Morgan Llwyd was educated in Wrexham, where he experienced a religious awakening under the Puritan preacher, Walter Cradock, whom he followed to Llanfaches to be part of a Puritan church. During the English Civil War, he served as a chaplain in Oliver Cromwell's New Model Army, and in 1644 he returned to Wales, first as a preacher, and in 1650 as an Approver under the Act for the Propagation of the Gospel in Wales. In 1656 he settled as a minister in Wrexham, where he died in 1659, and is buried in the Dissenters' Burial Ground in Rhosddu.

Morgan Llwyd is credited with being the first Nonconformist minister in Wrexham.

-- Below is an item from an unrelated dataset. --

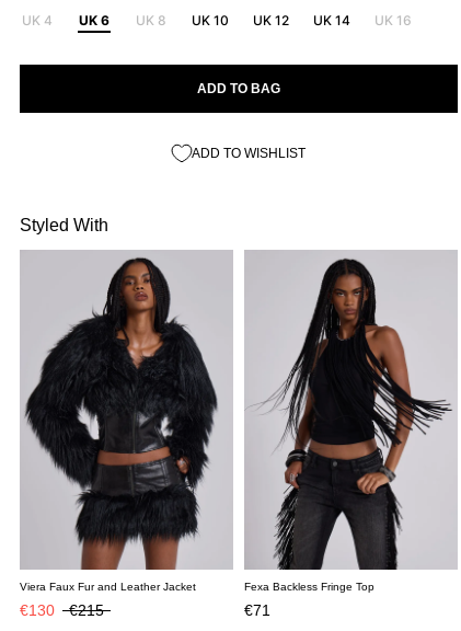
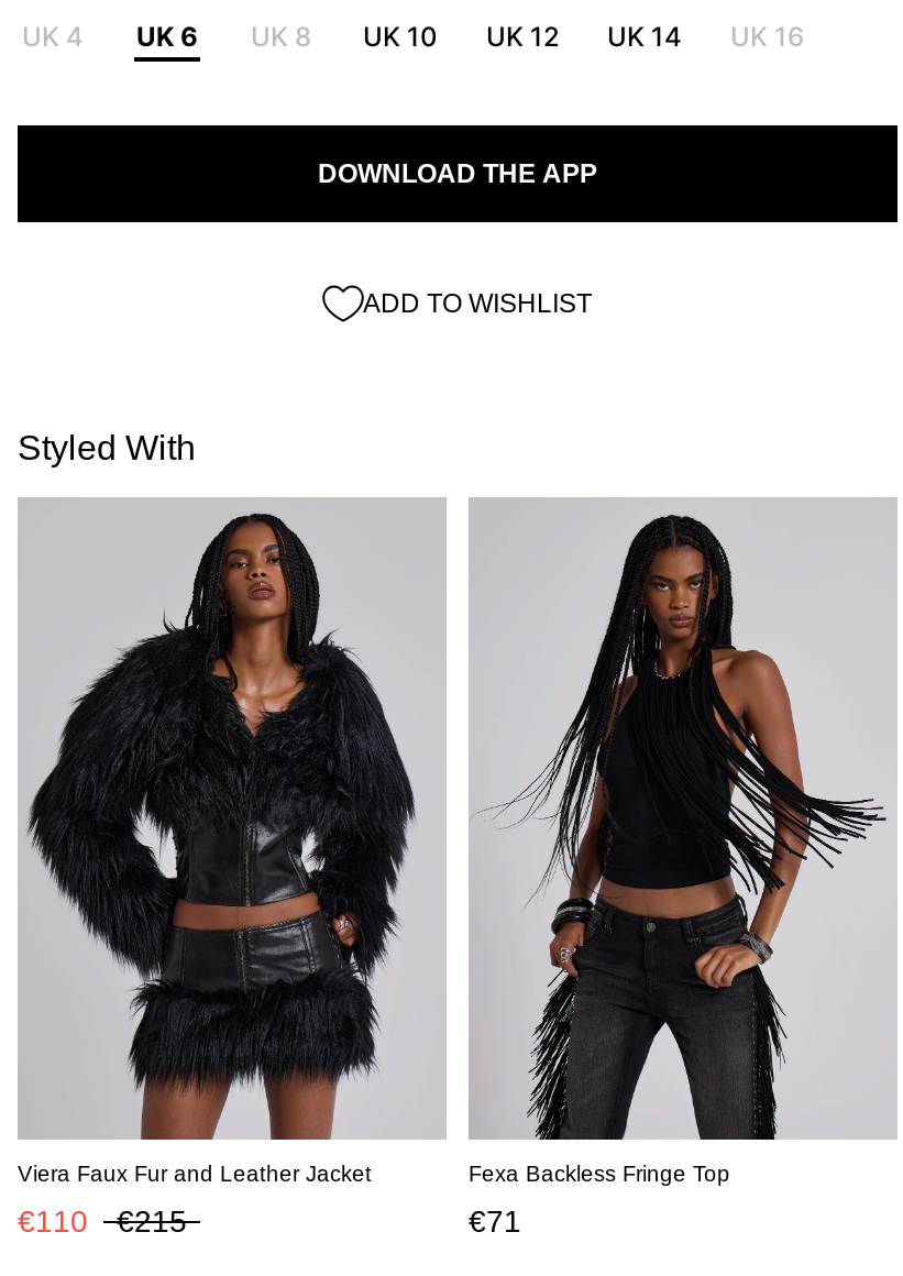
[197,81,280,96] ADD TO BAG -> [318,157,597,188] DOWNLOAD THE APP
[20,601,55,619] €130 -> [18,1203,88,1238] €110

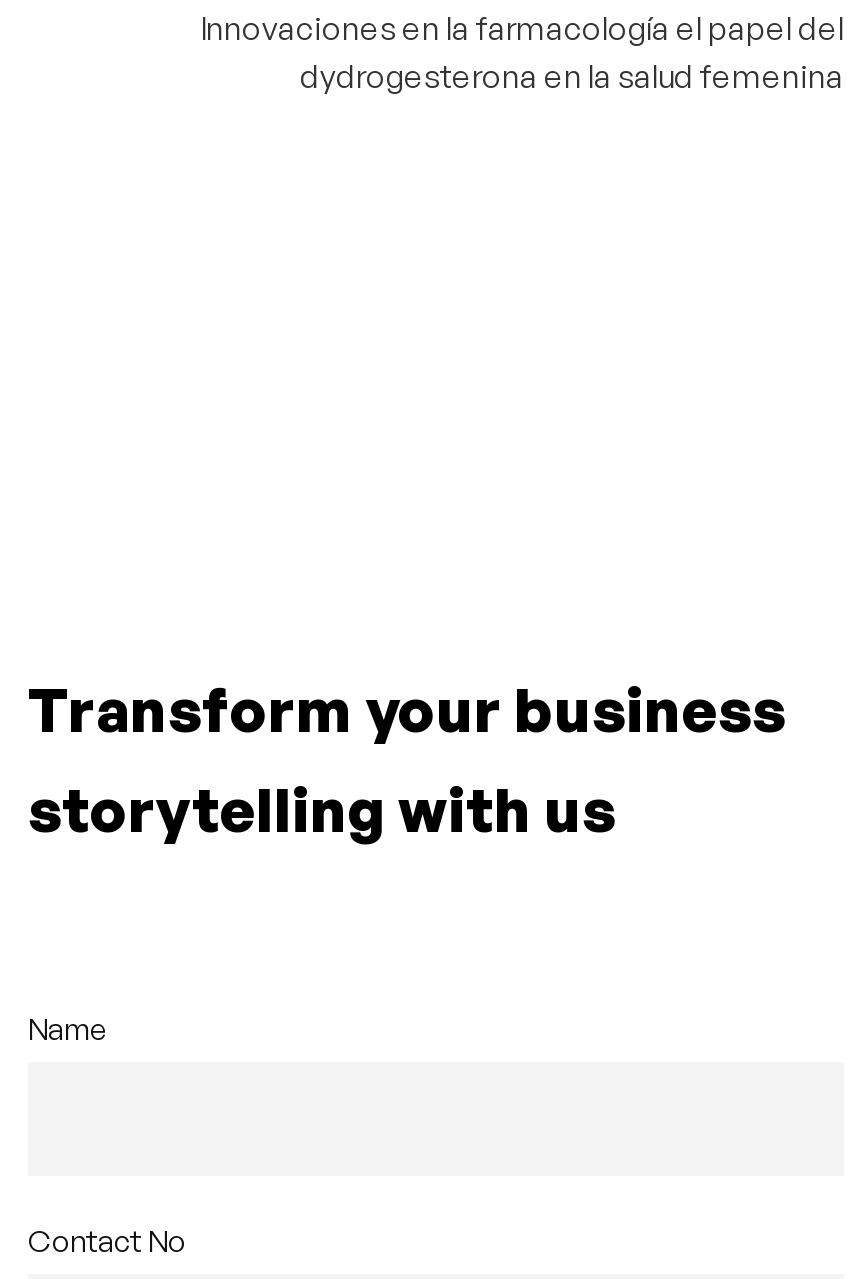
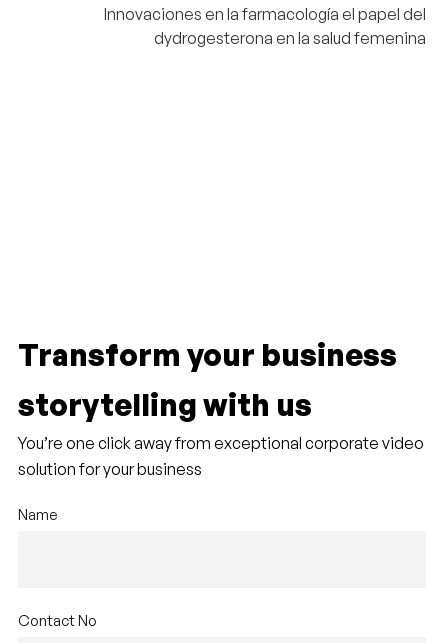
none -> [18,433,424,479] You’re one click away from exceptional corporate video | solution for your business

Ysgol Morgan Llwyd, the Welsh-medium high school in Wrexham, is named after him.

Work 
Morgan Llwyd was the author of seven prose works in Welsh and English, a considerable body of poetry, and translations of passages from the work of Jakob Bóhme, taken from the English-language translations of John Sparrow. His most significant prose work is Llyfr y Tri Aderyn, or The Book of The Three Birds, comprising a religious and political debate between a Raven, representing the High Church Anglican and Royalist faction under Cromwell's Commonwealth, an Eagle, representing its government, and a Dove, representing the Puritan faction, who convinces the Eagle of the truth of Puritan teaching and the validity of theocracy. In addition to this, the Raven and the Dove are compared with the Raven and Dove sent out from Noah's Ark to search for dry land, and history is represented as a hiatus between the divine judgement given in the Genesis flood narrative, and the Last Judgement, which Morgan Llwyd expects very shortly.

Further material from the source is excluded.